Implement MP counters for nv50 (compute only)


As part of my Google Summer of Code project I implemented MP counters (for compute only) on nv50/tesla. This work follows the implementation of MP counters for nvc0/fermi I did the last year.

Compute counters are used by OpenCL while graphics counters are used to count hardware-related activities of OpenGL applications. The distinction between these two types of counters made by NVIDIA is arbitrary and won’t be present in my implementation. That’s why compute counters can also be used to give detailed information of OpenGL applications like the number of instructions processed per frame or the number of launched warps.

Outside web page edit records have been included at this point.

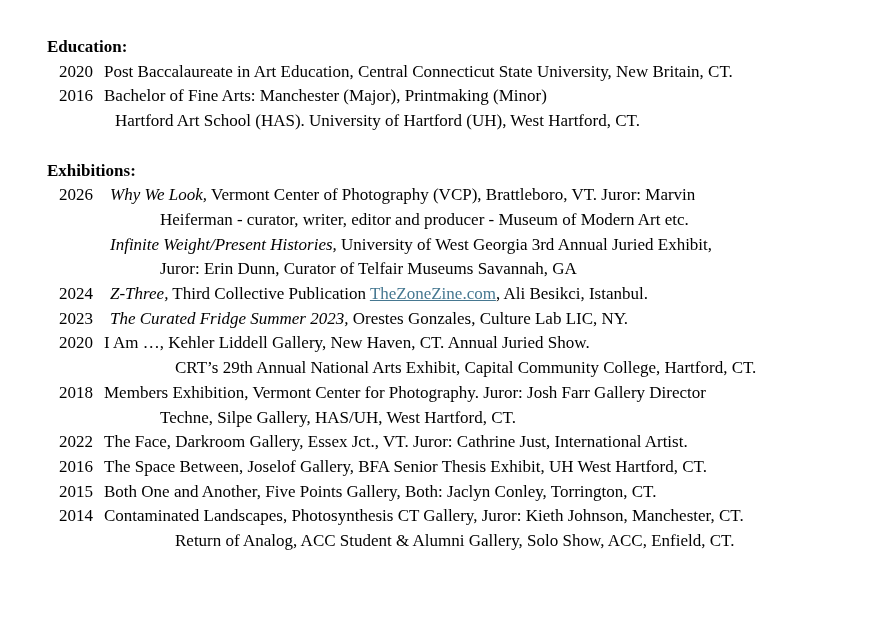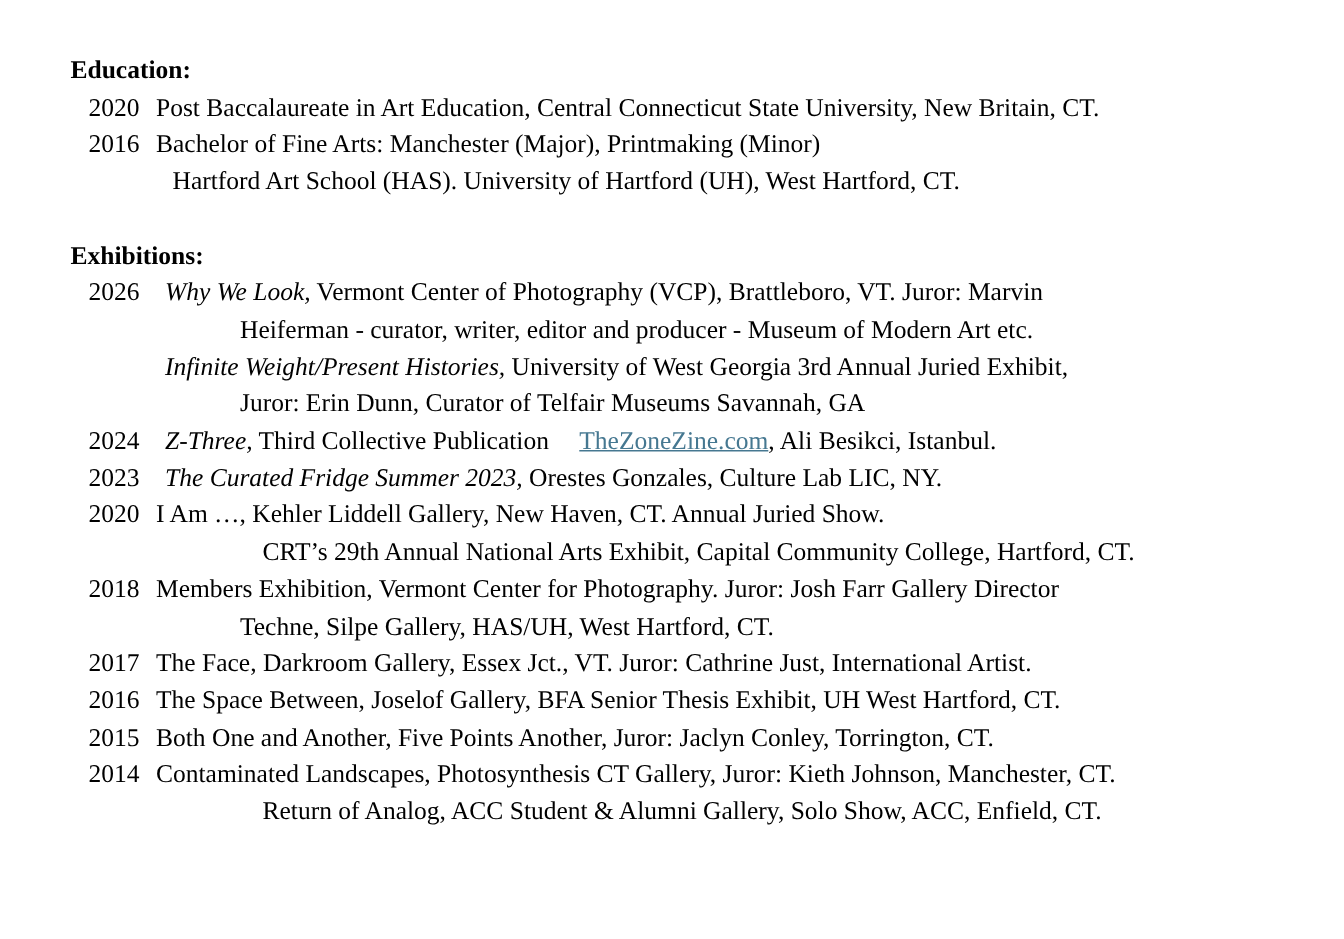"TheZoneZine.com" a.doc-link { margin-left: 16px -> none }
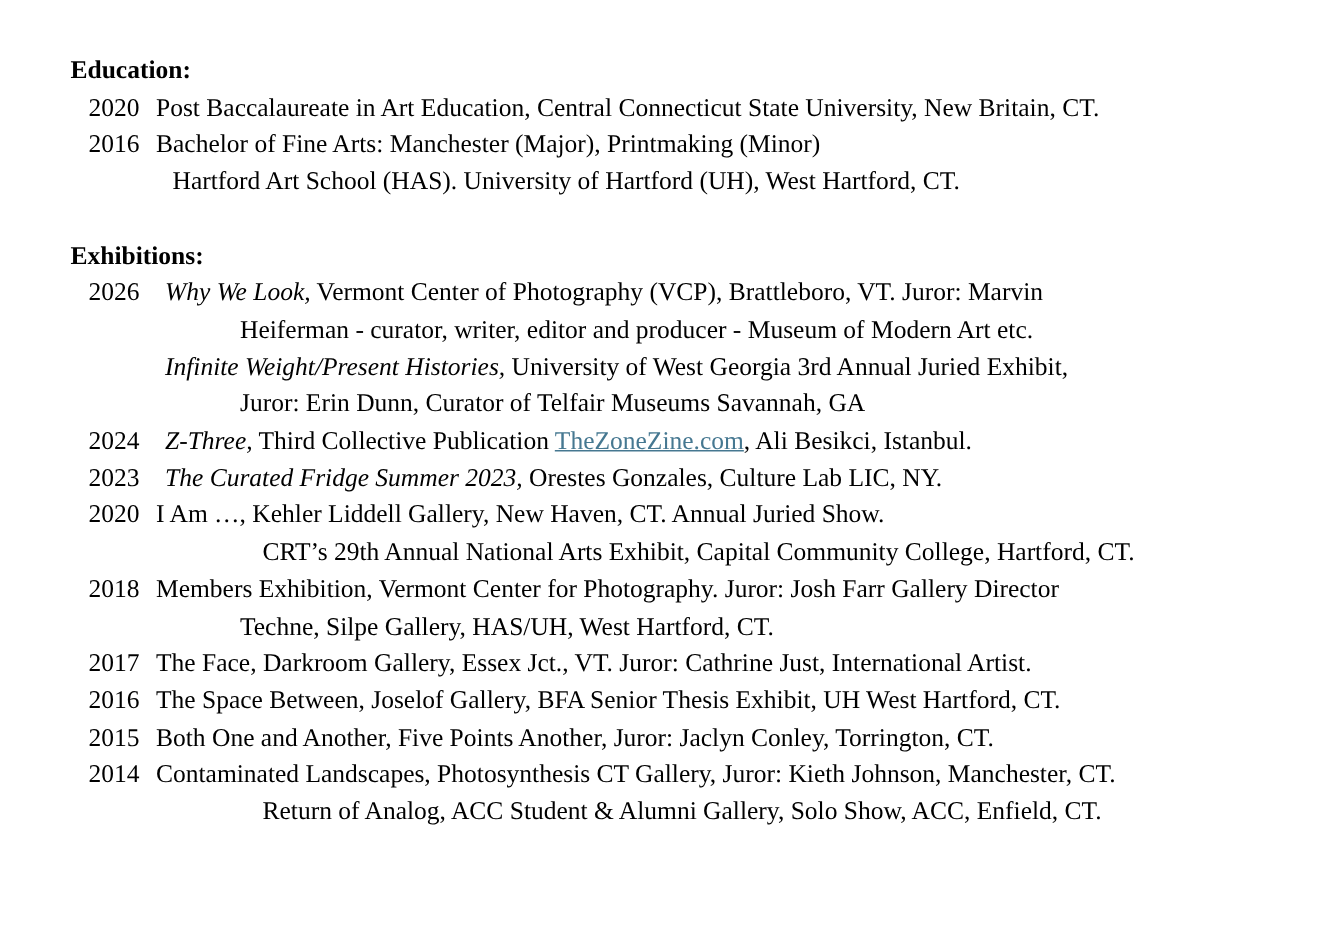"2017" span.year { text: 2017 -> 2022 }
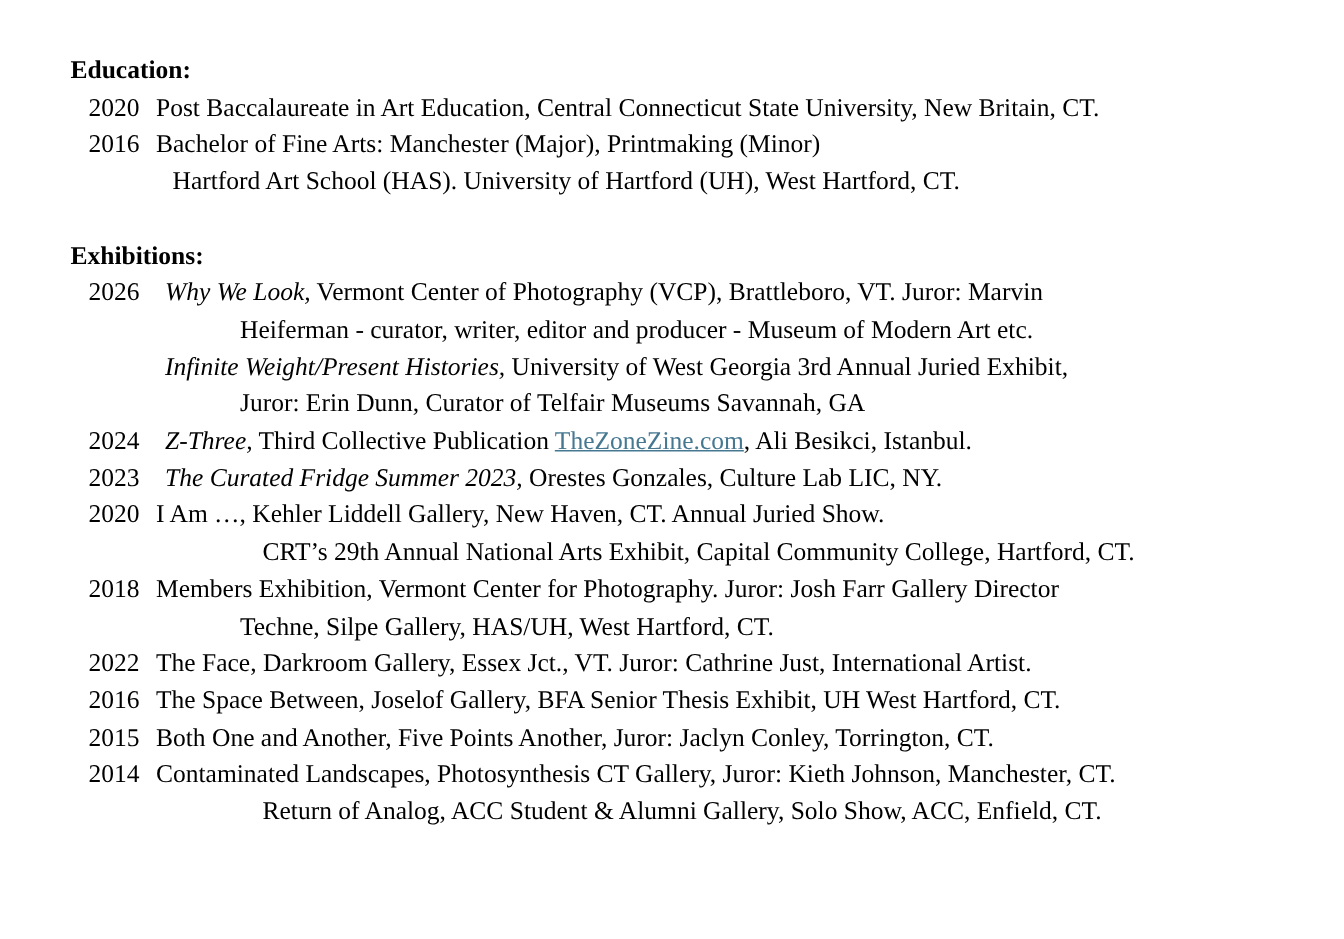"Both One and Another, Five" span { text: Another, Juror -> Gallery, Both }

MP performance counters are local and per-context while performance counters, programmed through the PCOUNTER engine, are global. A MP counter is more accurate than a global counter because it counts hardware-related activities for each context separately while a global counter reports activities regardless of the context that generates it.

All of these MP counters have been reverse engineered using CUPTI, the NVIDIA CUDA profiling tools interface which only exposes compute counters. On nv50/tesla, CUPTI exposes 13 performance counters like instructions or warp_serialize. The nv50 family has 4 MP counters per TPC (Texture Processing Cluster).

Currently, this prototype implements an interface between the kernel and mesa which exposes these MP performance counters to the user through the Gallium HUD. Basically, this interface can configure and poll a counter using the push buffer and a set of software methods.

To configure a MP counter we use the command stream like the blob does. We have two methods, the first one is for configuring the counter (mode, signal, unit and logic operation) and the second one is just used to reinitialize the counter. Then, to select the group of the MP counter we have added a software method. To poll counters we use a notifier buffer object which is allocated along a channel. This notifier allows to communicate between the kernel and mesa. This approach has already been explained in my latest article.

To sum up, this prototype adds support for 13 performance counters on nv50/tesla. All of the code is available on my github account. If you are interested, you can take a look at the mesa and the nouveau code.

Have a good day.